* **TASK OBJECTIVE**
Take the entries below and write them out exactly, with each picture removed.

[Web document revisions]
**********

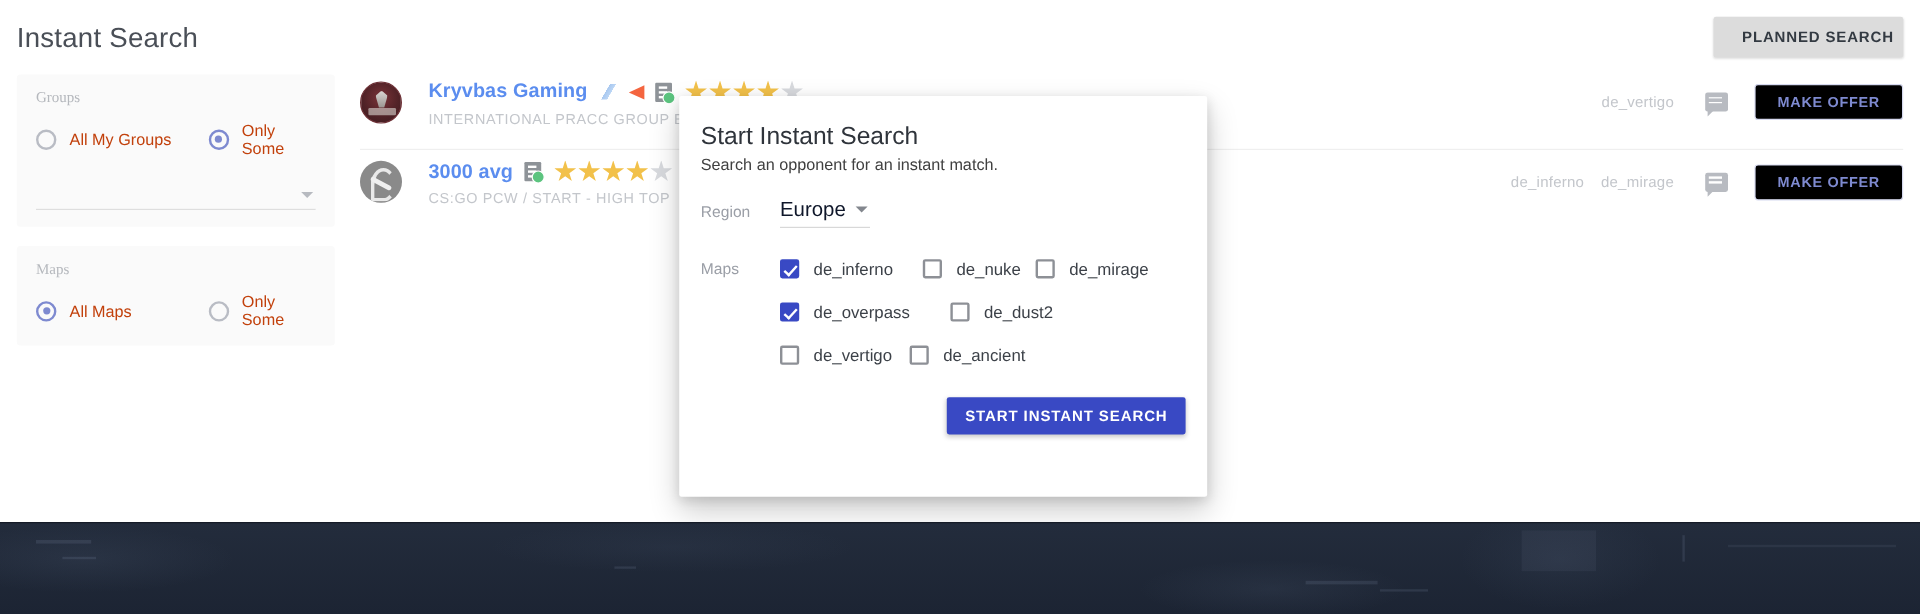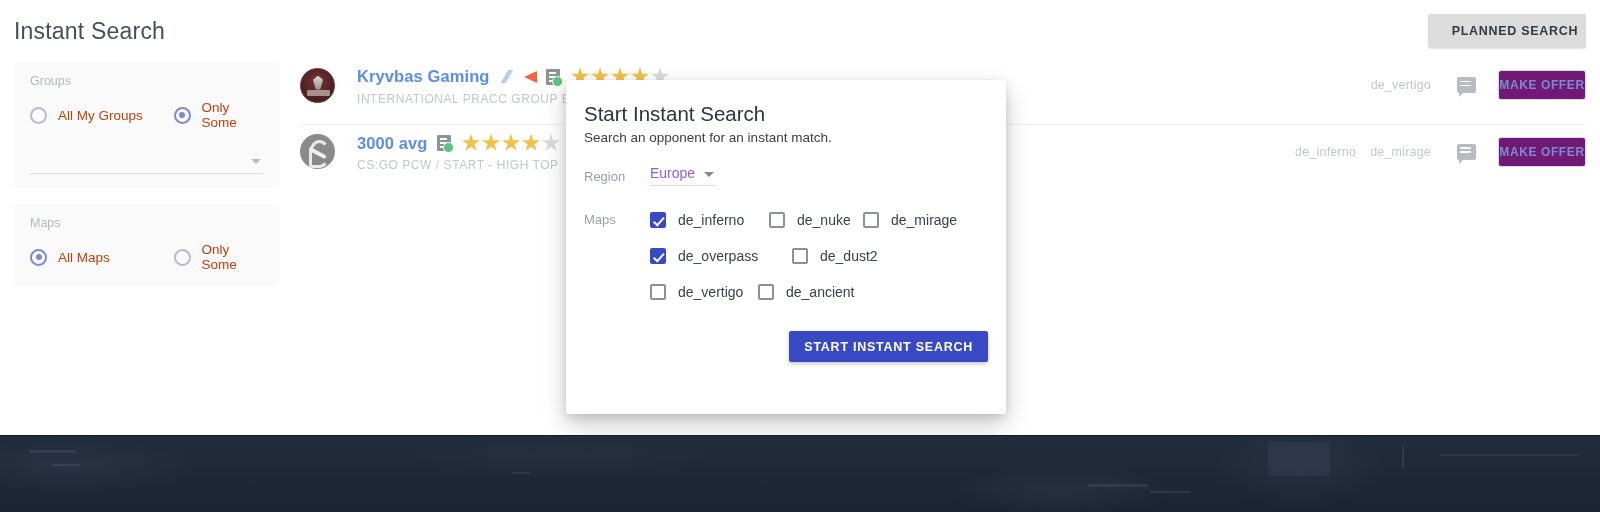--- a/index.html
+++ b/index.html
@@ -48,7 +48,7 @@
     background: #fafafa; border-radius: 3px; padding: 12px 16px 14px 16px;
     margin-bottom: 16px;
   }
-  .panel-label { font-size: 12.5px; color: #b5b8bd; margin-bottom: 12px; }
+  .panel-label { font-size: 12.5px; color: #b5b8bd; margin-bottom: 12px; font-family: Liberation Serif, serif; }
   .radio-row { display: flex; align-items: center; }
   .radio-opt { display: flex; align-items: center; cursor: pointer; }
   .radio-opt.first { width: 152px; }

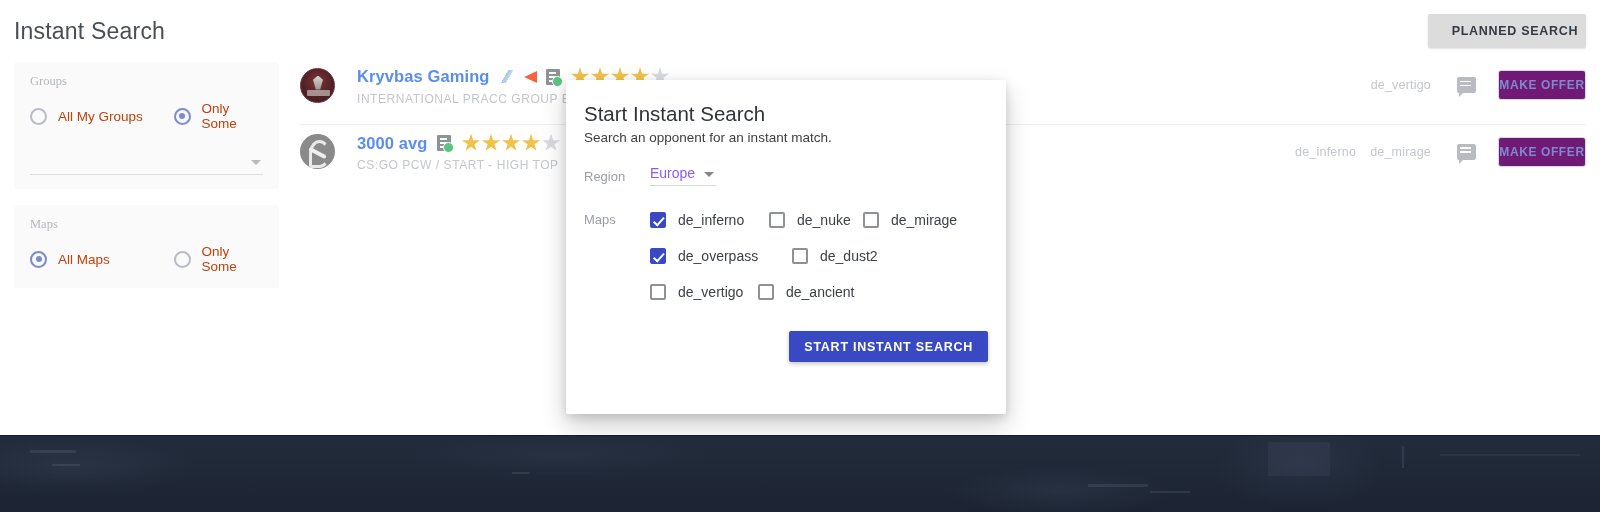--- a/index.html
+++ b/index.html
@@ -145,8 +145,8 @@
     border-left: 5px solid #b8bbc1; border-bottom: 5px solid transparent;
   }
   .offer-btn {
-    margin-left: 22px; width: 88px; height: 30px;
-    border: 1px solid #d6d9ef; border-radius: 3px; background: #701a75;
+    margin-left: 22px; width: 124px; height: 30px;
+    border: 1px solid #d6d9ef; border-radius: 3px; background: #000000;
     color: #7e8ad0; font-size: 12px; font-weight: 700; letter-spacing: .6px;
     font-family: "Liberation Sans", sans-serif; cursor: pointer;
     display: flex; align-items: center; justify-content: center;

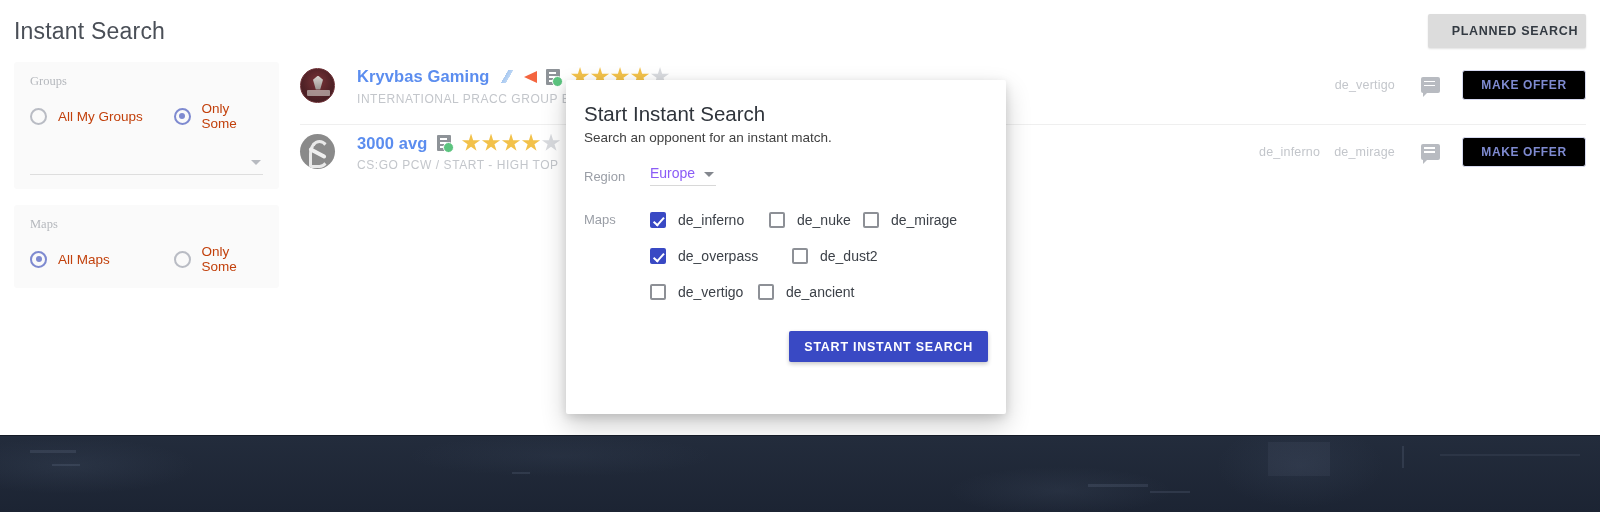--- a/index.html
+++ b/index.html
@@ -168,7 +168,7 @@
     border-bottom: 1px solid #d8d8d8; padding: 0 20px 4px 0; min-width: 66px;
     cursor: pointer;
   }
-  .sel-val { font-size: 14px; color: #8b5cf6; }
+  .sel-val { font-size: 17px; color: #0f172a; }
   .sel-caret {
     position: absolute; right: 2px; top: 7px; width: 0; height: 0;
     border-left: 5px solid transparent; border-right: 5px solid transparent;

**********

* **RESPONSE TO THIS EXERCISE**
--- a/index.html
+++ b/index.html
@@ -48,7 +48,7 @@
     background: #fafafa; border-radius: 3px; padding: 12px 16px 14px 16px;
     margin-bottom: 16px;
   }
-  .panel-label { font-size: 12.5px; color: #b5b8bd; margin-bottom: 12px; }
+  .panel-label { font-size: 12.5px; color: #b5b8bd; margin-bottom: 12px; font-family: Liberation Serif, serif; }
   .radio-row { display: flex; align-items: center; }
   .radio-opt { display: flex; align-items: center; cursor: pointer; }
   .radio-opt.first { width: 152px; }

--- a/index.html
+++ b/index.html
@@ -145,8 +145,8 @@
     border-left: 5px solid #b8bbc1; border-bottom: 5px solid transparent;
   }
   .offer-btn {
-    margin-left: 22px; width: 88px; height: 30px;
-    border: 1px solid #d6d9ef; border-radius: 3px; background: #701a75;
+    margin-left: 22px; width: 124px; height: 30px;
+    border: 1px solid #d6d9ef; border-radius: 3px; background: #000000;
     color: #7e8ad0; font-size: 12px; font-weight: 700; letter-spacing: .6px;
     font-family: "Liberation Sans", sans-serif; cursor: pointer;
     display: flex; align-items: center; justify-content: center;

--- a/index.html
+++ b/index.html
@@ -168,7 +168,7 @@
     border-bottom: 1px solid #d8d8d8; padding: 0 20px 4px 0; min-width: 66px;
     cursor: pointer;
   }
-  .sel-val { font-size: 14px; color: #8b5cf6; }
+  .sel-val { font-size: 17px; color: #0f172a; }
   .sel-caret {
     position: absolute; right: 2px; top: 7px; width: 0; height: 0;
     border-left: 5px solid transparent; border-right: 5px solid transparent;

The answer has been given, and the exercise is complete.